Built into the foundation of the U.S. criminal justice system is the idea that defendants must be able to participate in the trials against them. The right not to stand trial unless competent is premised on the idea that it is fundamentally unfair for defendants to stand trial unless they are able to participate in their trial in at least some capacity. Likewise, the right to counsel is based on a conception of defendants controlling at least some decisions in their case. These rights express an ideal that is foundational to our criminal system: defendant participation must be protected.

Ultimately, though, the criminal system does not do a sufficient job of protecting that ideal throughout the criminal process. Instead, the criminal system is punctuated with procedural rules and constitutional standards that actually erode defendants’ ability to participate in the trials that affect their lives. In accordance with the ideal evident in the competency standard and the right to counsel, we should build a criminal justice system that allows for defendants to participate in meaningful and impactful ways.
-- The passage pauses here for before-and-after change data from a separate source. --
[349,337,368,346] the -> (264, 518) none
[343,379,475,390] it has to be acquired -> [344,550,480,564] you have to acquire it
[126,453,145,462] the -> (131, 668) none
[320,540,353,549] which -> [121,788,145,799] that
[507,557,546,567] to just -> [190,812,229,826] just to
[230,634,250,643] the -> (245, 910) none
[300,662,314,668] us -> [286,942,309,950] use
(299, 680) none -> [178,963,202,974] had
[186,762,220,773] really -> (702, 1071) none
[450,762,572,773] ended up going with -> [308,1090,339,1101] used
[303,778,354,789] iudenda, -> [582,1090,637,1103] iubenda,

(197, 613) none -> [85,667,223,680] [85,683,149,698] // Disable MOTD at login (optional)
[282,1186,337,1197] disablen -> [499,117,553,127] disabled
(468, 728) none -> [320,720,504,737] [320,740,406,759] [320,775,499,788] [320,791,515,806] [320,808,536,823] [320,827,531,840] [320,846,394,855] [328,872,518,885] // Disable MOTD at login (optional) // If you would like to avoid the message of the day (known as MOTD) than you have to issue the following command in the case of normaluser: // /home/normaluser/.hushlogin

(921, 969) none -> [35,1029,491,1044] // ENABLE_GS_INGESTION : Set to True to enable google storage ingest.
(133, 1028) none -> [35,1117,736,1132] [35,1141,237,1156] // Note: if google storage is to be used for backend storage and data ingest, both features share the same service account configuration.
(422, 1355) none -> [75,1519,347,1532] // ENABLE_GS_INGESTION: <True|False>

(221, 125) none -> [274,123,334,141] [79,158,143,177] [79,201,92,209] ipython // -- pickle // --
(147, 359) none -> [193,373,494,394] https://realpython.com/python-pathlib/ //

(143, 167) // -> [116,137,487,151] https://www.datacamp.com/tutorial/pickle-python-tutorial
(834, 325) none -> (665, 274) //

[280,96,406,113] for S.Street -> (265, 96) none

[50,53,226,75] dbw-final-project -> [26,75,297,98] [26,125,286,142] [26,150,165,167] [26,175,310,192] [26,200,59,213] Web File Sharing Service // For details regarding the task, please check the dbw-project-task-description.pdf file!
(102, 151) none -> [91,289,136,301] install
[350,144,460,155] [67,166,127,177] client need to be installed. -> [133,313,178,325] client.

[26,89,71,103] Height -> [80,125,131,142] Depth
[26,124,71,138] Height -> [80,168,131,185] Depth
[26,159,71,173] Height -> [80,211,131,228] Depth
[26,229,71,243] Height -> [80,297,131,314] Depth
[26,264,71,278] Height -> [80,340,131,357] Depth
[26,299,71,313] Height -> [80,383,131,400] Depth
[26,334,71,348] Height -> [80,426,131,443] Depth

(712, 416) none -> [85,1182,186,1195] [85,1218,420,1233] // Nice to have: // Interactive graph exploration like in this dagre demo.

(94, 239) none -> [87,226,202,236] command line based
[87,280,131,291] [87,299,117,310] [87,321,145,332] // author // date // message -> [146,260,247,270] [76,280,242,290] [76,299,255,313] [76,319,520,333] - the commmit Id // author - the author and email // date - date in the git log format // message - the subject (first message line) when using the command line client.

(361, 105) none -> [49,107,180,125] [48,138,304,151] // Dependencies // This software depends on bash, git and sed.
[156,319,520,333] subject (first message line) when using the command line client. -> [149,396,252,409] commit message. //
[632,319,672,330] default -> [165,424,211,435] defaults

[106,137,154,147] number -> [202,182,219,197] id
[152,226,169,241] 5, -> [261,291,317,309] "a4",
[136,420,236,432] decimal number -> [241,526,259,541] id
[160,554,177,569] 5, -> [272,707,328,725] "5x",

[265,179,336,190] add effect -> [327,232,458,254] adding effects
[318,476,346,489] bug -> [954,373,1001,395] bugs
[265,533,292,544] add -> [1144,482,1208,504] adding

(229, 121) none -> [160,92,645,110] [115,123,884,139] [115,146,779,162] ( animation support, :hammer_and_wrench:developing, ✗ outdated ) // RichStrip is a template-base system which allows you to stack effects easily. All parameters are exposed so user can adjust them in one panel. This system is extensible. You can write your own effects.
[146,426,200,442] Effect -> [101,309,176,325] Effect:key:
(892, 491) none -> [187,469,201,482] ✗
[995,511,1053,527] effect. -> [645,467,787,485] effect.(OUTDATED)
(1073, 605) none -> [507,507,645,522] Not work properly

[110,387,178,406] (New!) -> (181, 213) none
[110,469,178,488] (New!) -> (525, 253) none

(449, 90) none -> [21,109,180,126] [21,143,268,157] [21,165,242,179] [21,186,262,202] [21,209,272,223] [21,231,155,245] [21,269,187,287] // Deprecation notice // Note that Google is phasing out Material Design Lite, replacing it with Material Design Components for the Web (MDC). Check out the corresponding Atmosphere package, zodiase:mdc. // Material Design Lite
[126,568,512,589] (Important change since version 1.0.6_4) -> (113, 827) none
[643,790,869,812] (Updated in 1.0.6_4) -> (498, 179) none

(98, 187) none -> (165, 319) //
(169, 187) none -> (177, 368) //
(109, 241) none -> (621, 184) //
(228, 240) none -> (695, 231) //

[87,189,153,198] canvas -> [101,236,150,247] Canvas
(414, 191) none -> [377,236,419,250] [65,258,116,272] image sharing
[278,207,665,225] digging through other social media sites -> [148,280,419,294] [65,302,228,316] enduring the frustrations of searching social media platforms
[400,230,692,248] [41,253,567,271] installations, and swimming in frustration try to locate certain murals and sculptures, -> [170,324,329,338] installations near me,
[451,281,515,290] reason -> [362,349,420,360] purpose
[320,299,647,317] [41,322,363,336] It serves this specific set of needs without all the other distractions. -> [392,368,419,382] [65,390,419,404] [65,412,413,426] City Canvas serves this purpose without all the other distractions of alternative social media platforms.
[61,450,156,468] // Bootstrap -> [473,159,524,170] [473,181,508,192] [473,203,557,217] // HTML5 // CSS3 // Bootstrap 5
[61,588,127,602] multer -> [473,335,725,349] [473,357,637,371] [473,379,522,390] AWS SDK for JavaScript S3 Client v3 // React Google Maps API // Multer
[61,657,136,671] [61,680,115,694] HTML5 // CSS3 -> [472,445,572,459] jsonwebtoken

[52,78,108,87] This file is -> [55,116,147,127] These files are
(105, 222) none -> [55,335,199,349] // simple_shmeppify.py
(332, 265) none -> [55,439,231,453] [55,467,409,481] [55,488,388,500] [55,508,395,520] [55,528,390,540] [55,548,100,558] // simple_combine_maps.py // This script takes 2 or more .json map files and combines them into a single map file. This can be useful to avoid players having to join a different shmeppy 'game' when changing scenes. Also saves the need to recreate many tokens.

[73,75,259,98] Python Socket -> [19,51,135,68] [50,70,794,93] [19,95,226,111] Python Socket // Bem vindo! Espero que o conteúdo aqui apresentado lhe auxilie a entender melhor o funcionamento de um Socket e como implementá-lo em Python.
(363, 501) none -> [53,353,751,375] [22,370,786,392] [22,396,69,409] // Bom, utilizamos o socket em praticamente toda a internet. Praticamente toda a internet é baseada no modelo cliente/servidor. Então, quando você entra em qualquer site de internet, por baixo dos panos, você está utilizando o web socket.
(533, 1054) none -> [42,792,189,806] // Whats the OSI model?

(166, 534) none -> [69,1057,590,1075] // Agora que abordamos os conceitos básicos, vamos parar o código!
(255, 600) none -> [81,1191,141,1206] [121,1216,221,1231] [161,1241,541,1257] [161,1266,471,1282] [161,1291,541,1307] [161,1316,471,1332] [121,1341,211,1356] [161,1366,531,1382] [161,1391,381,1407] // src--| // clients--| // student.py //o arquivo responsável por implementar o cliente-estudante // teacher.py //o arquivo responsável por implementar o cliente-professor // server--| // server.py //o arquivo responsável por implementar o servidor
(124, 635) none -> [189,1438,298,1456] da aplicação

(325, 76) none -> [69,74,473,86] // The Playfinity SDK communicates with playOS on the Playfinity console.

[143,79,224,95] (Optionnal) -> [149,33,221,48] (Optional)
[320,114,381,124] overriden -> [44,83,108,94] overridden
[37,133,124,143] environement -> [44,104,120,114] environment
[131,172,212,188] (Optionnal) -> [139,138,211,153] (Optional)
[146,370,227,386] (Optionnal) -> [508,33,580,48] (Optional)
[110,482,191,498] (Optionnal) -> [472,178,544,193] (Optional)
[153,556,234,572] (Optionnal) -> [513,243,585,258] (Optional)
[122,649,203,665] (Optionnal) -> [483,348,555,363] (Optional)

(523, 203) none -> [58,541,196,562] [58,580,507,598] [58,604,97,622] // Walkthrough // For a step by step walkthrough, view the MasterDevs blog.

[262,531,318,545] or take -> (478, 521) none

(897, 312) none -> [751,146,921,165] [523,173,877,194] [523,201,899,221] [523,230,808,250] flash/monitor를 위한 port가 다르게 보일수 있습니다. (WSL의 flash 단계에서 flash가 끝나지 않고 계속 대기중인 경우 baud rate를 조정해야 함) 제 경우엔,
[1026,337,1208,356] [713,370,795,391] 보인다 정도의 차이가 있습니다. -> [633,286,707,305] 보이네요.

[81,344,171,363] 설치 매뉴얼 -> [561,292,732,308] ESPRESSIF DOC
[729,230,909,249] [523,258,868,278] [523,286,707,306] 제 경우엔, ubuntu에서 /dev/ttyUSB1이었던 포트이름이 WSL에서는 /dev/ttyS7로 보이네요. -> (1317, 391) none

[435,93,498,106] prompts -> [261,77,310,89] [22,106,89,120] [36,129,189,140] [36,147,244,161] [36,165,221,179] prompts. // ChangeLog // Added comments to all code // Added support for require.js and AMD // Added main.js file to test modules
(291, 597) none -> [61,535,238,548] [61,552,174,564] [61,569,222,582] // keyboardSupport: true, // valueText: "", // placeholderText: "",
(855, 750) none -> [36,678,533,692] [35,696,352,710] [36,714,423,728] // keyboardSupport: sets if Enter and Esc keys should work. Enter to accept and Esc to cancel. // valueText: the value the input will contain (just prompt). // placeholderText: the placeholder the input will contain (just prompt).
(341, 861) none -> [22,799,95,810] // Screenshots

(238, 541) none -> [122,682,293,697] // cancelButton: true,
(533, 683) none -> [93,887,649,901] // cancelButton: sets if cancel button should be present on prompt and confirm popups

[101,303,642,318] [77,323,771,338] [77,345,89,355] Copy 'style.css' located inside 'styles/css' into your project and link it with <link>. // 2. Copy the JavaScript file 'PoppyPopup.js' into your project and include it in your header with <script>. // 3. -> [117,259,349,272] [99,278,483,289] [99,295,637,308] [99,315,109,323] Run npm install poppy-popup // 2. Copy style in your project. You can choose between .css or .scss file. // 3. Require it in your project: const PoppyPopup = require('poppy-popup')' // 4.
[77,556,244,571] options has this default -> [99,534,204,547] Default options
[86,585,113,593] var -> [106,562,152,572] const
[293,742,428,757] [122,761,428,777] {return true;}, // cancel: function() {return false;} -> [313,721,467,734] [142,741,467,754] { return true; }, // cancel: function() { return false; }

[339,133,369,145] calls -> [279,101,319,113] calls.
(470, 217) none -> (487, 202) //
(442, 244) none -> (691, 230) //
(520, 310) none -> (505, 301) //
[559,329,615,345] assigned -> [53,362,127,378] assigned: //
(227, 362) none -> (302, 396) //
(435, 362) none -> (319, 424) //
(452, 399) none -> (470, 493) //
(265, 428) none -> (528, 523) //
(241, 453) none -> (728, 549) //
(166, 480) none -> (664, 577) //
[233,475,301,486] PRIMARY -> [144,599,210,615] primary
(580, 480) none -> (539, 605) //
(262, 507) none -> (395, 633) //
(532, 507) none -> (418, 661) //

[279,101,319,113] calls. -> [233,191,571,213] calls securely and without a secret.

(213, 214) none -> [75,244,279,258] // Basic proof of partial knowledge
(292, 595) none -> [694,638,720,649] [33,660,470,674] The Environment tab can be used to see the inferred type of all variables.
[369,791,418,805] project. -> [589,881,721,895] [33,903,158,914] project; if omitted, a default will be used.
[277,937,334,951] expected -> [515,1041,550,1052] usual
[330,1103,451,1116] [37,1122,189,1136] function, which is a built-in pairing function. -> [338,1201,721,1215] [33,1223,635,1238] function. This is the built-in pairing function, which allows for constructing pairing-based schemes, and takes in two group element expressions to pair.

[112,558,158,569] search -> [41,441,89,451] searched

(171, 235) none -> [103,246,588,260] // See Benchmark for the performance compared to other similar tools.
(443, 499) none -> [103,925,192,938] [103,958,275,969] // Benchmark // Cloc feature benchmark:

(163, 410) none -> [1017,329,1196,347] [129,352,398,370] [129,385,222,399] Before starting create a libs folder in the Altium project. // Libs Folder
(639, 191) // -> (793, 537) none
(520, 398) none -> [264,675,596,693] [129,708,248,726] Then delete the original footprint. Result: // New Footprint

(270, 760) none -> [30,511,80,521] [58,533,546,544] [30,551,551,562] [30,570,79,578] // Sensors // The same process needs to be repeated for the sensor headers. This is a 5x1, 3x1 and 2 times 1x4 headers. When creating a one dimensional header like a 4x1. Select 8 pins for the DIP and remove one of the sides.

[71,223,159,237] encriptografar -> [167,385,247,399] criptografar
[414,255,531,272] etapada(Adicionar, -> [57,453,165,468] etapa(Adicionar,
This Note first seeks out the doctrines that reveal the underlying ideal of defendant participation, and then examines the procedural rules and constitutional standards that prevent the actualization of that ideal. Ultimately, it concludes that these rules and standards must be changed to preserve the ideal of defendant participation throughout the criminal process.

It has long been accepted that a person whose mental condition is such that he lacks the capacity to understand the nature and object of the proceedings against him, to consult with counsel, and to assist in preparing his defense may not be subjected to a trial.

The right to defend is given directly to the accused; for it is he who suffers the consequences if the defense fails. The counsel provision supplements this design. It speaks of the assistance of counsel, and an assistant, however expert, is still an assistant.